- **Brief**: If a line in the data below includes the string "Holder", please return a copy of it.

== Supplied material ==

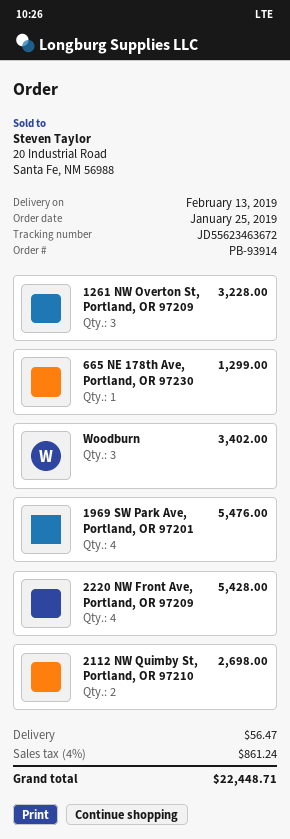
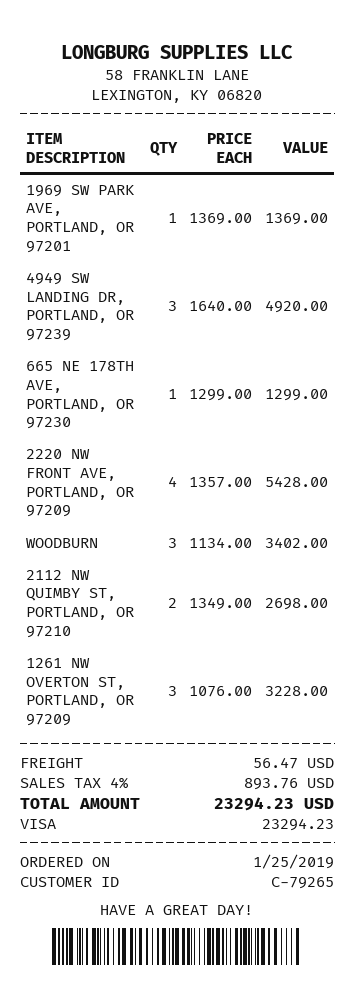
1969 SW Park Ave, Portland, OR 97201: 4 for 5476.00 -> 1 for 1369.00
4949 SW LANDING DR, PORTLAND, OR 97239: none -> 3 for 4920.00
tax: 4% = 861.24 -> 4% = 893.76
total: 22448.71 -> 23294.23

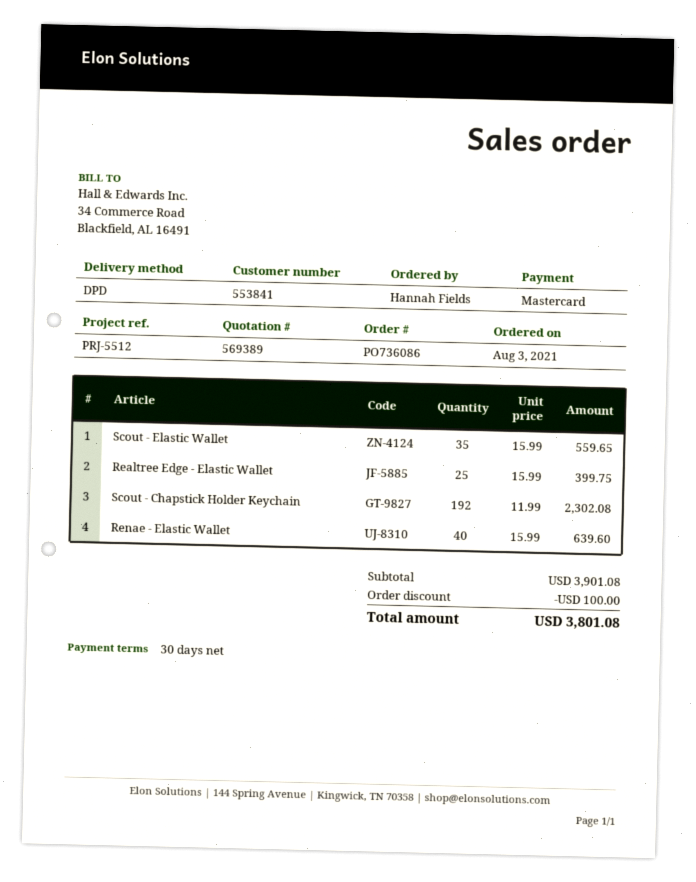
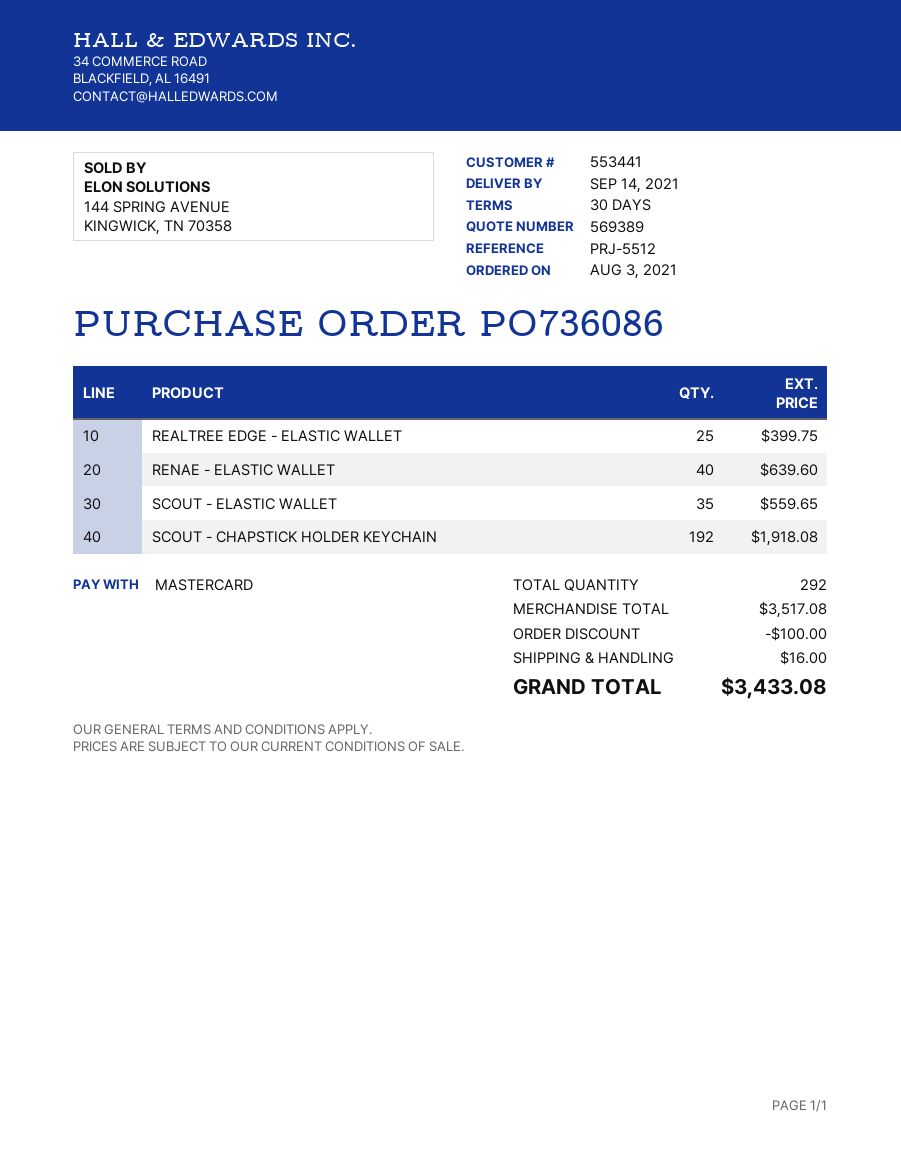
customer number: 553841 -> 553441
Scout - Chapstick Holder Keychain: 192 for 2302.08 -> 192 for 1918.08
subtotal: 3901.08 -> 3517.08
shipping: none -> 16.00
total: 3801.08 -> 3433.08

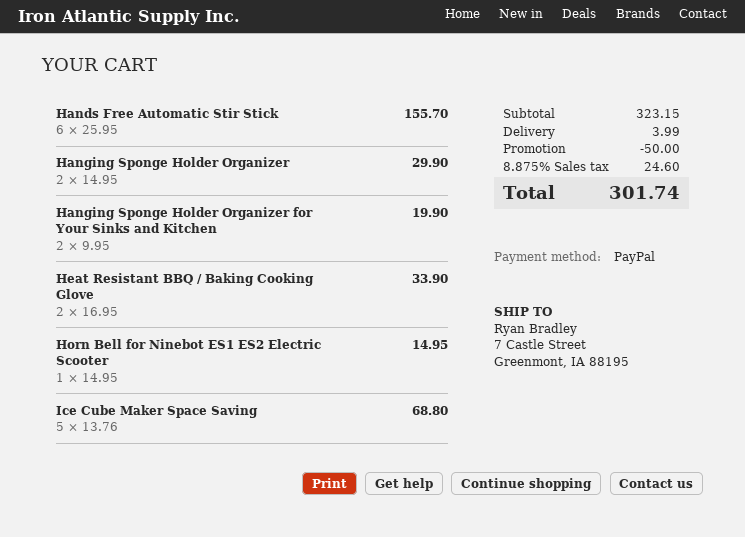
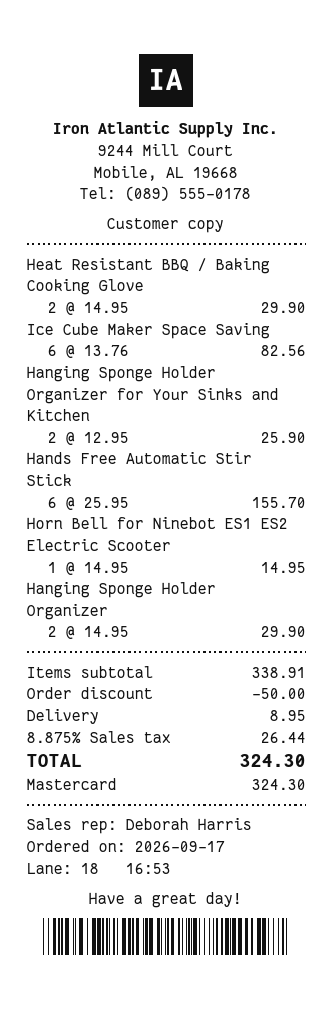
payment method: PayPal -> Mastercard
Hanging Sponge Holder Organizer for Your Sinks and Kitchen: 2 x 9.95 = 19.90 -> 2 x 12.95 = 25.90
Heat Resistant BBQ / Baking Cooking Glove: 2 x 16.95 = 33.90 -> 2 x 14.95 = 29.90
Ice Cube Maker Space Saving: 5 x 13.76 = 68.80 -> 6 x 13.76 = 82.56
subtotal: 323.15 -> 338.91
shipping: 3.99 -> 8.95
tax: 8.875% = 24.60 -> 8.875% = 26.44
total: 301.74 -> 324.30

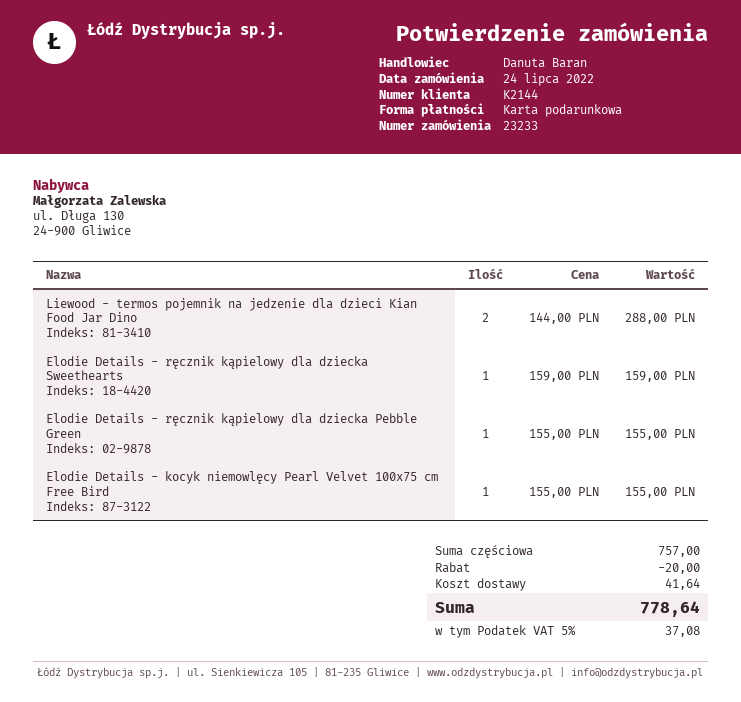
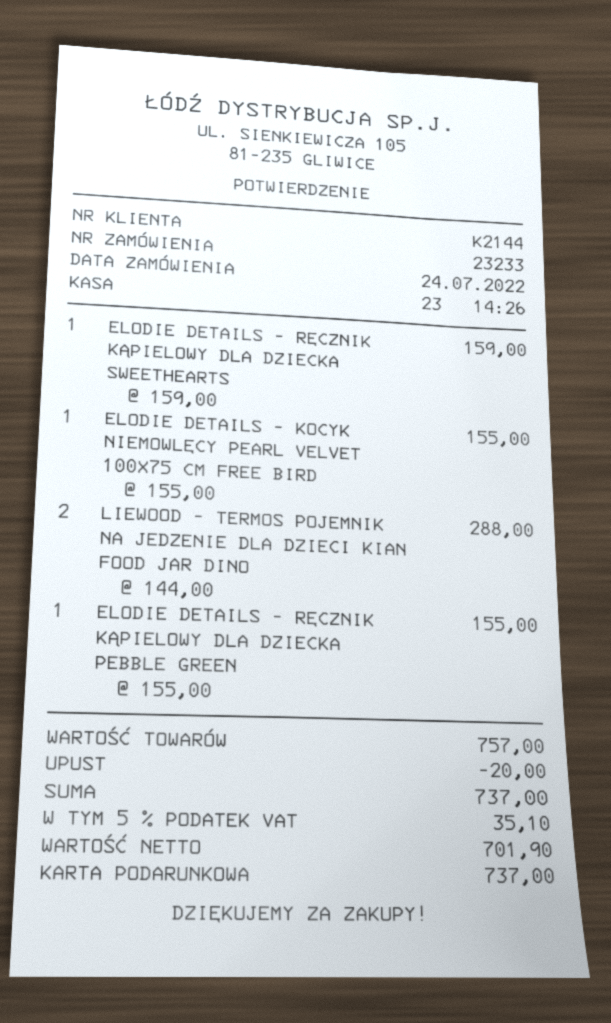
shipping: 41.64 -> none
tax: 5% = 37.08 -> 5% = 35.10
total: 778.64 -> 737.00

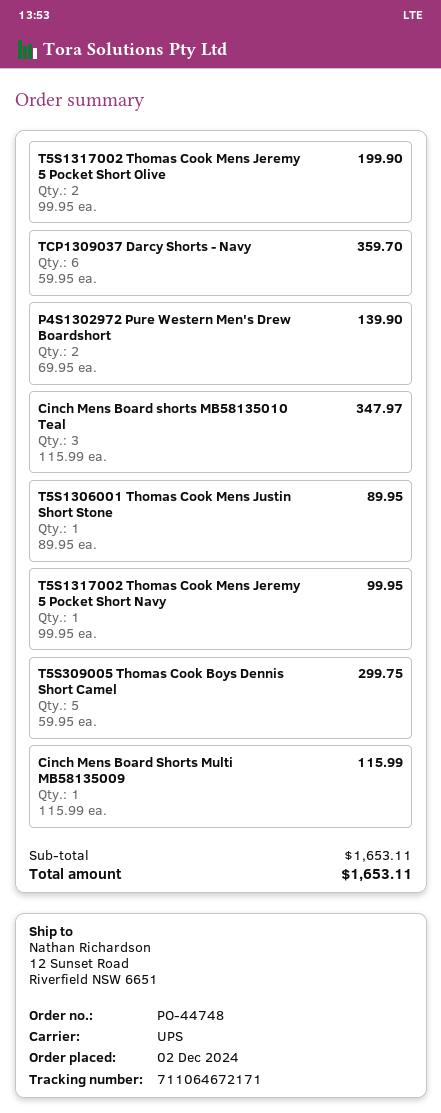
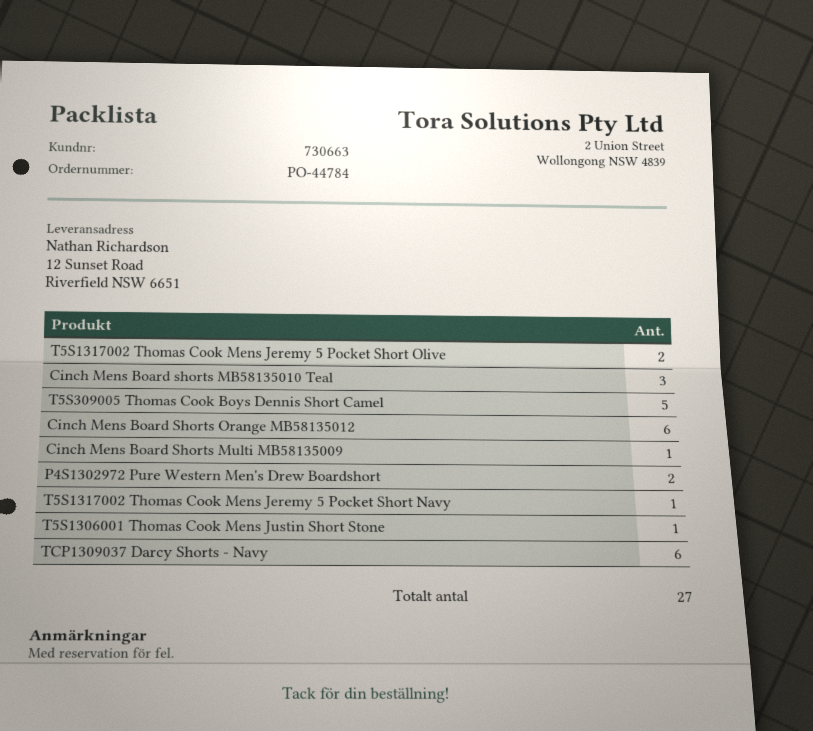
order number: PO-44748 -> PO-44784
Cinch Mens Board Shorts Orange MB58135012: none -> 6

===

- **Task output**:
Scout - Chapstick Holder Keychain: 192 for 2302.08 -> 192 for 1918.08
Hanging Sponge Holder Organizer for Your Sinks and Kitchen: 2 x 9.95 = 19.90 -> 2 x 12.95 = 25.90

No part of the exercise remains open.